Switching to buffers based on contexts, devices or command queues / command lists increases the overhead, but improves the situation. On a command queue level I would expect to see the lowest additional overhead. It also matches the level where we are writing events to our internal locations. We could still run into issues with ordering when multiple threads write to the buffer. But this is the case for CUPTI as well, where the documentation mentions:

But CUPTI doesn't guarantee any ordering of the activities in the activity buffer as activity records for few activity kinds are added lazily.

Tool developers would have to take this into account and store the events per CUPTI stream temporarily until all gaps in the event IDs have been filled by outstanding buffers. But since we're working on a stream (CUPTI) / command queue (LEVEL ZERO) level, those events should be both more closely together and do not prevent other command queues from being processed, since they use distinct buffers.

I guess that command lists would work as well. If we receive a flush after a few command lists are finished, we could be sure that all events are there and only need to sort them. This could be done either by timestamps, or the _kernel_id and _mem_op_id field (sycl_runtime and overhead are missing this kind of id though).

I hope that this is understandable 😄

mschilling0 commented 6 months ago

Understood!

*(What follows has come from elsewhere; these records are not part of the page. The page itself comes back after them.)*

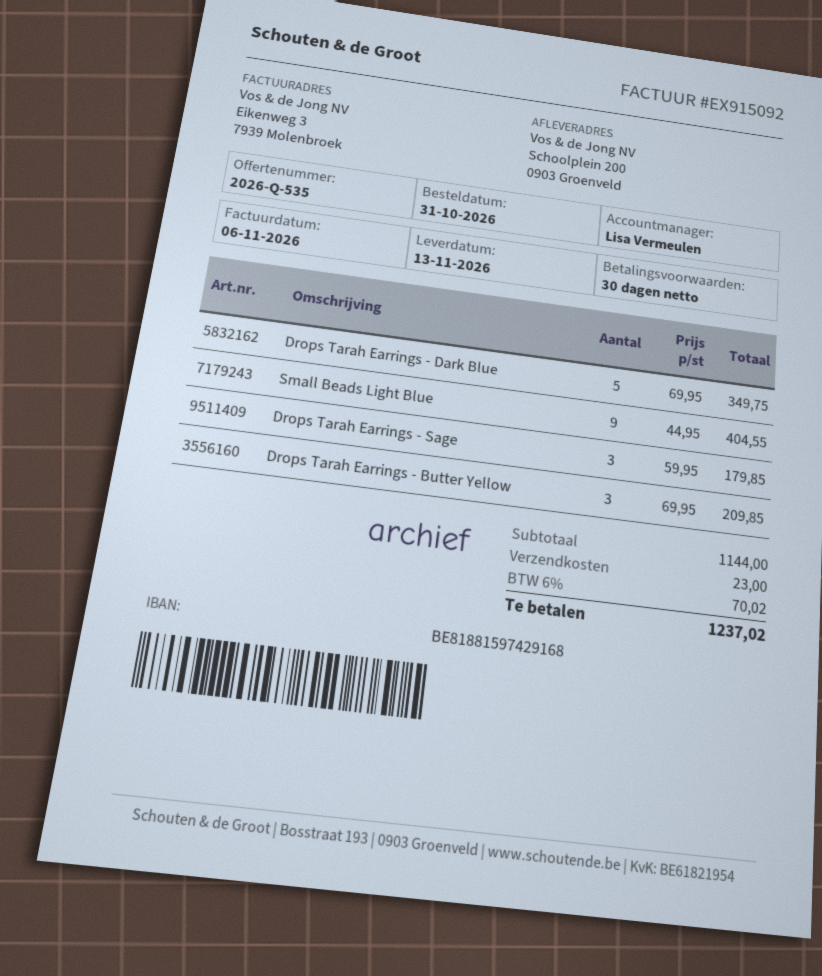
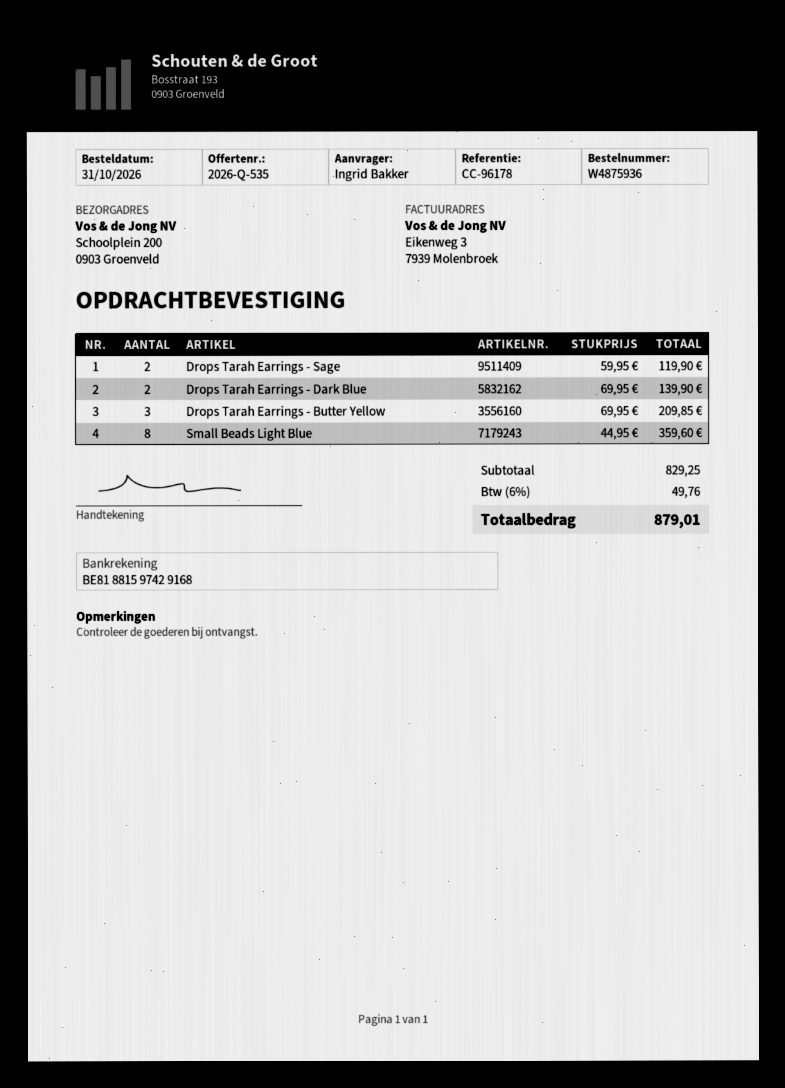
Drops Tarah Earrings - Dark Blue: 5 x 69.95 = 349.75 -> 2 x 69.95 = 139.90
Small Beads Light Blue: 9 x 44.95 = 404.55 -> 8 x 44.95 = 359.60
Drops Tarah Earrings - Sage: 3 x 59.95 = 179.85 -> 2 x 59.95 = 119.90
subtotal: 1144.00 -> 829.25
shipping: 23.00 -> none
tax: 6% = 70.02 -> 6% = 49.76
total: 1237.02 -> 879.01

I think this is a valid configuration option for PTI and your views on floating records are helpful.

And maybe we can even have less floating records with using the new queue_id provided by the compiler?

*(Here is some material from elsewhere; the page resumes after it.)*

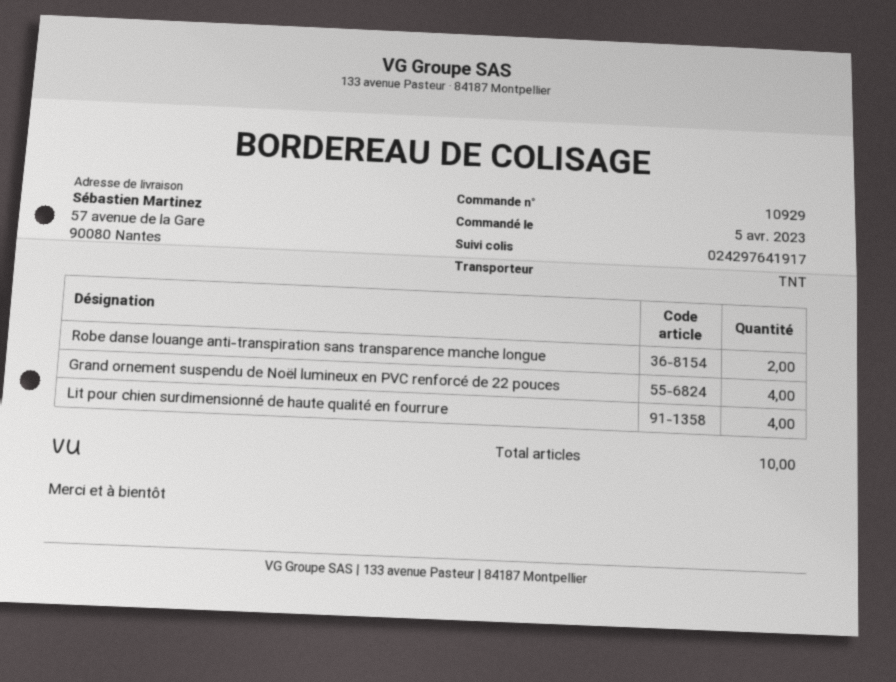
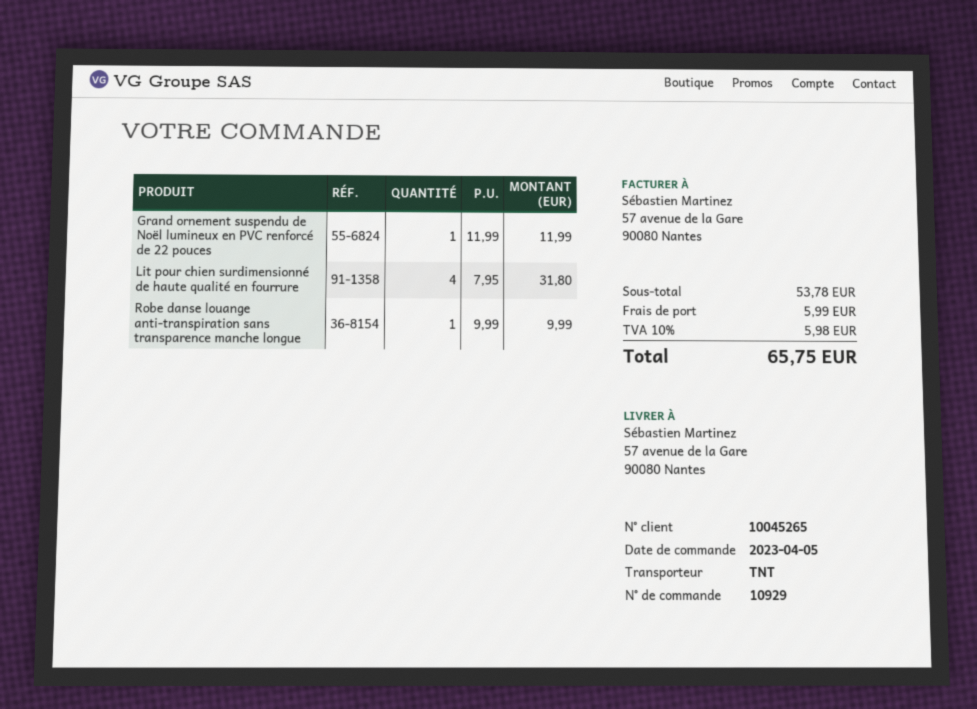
Robe danse louange anti-transpiration sans transparence manche longue: 2 -> 1
Grand ornement suspendu de Noël lumineux en PVC renforcé de 22 pouces: 4 -> 1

Putting it in our backlog and we'll keep this issue open until we make a decision if/when we should be implementing this.

jfedorov commented 2 weeks ago

Hi @Thyre. Thank you for submitting this issue. We implemented (at least partial) fix 948248583a143dff2c416be539a4abb62f3746fe. Now records populated into the buffer corresponding to the thread that created the operation (reported by the record). For example, all Sycl runtime operations and GPU device operations initiated by the same CPU thread will be found in one same buffer. The fix, however, introduced a global lock that diminishes the benefit of different buffers. This suggests that at some point we will return to this issue. Indeed, you suggested that buffers per context or queue. We are still evaluating alternatives - the things not simple in the presence of Sycl ops and Level-Zero ops, immediate command lists etc.

But at least for now it fixes the issue that you reported above (when device operation records submitted by different threads were found in one buffer). If it at some extent helps you to use PTI-SDK in Score-P - it would be great. If you have any other comments - please, share.

Thyre commented 2 weeks ago

Thanks a lot for the update @jfedorov. I'll check how these changes can improve using PTI-SDK for Score-P. It might take some time until I can give feedback due to other topics that need to be addressed first.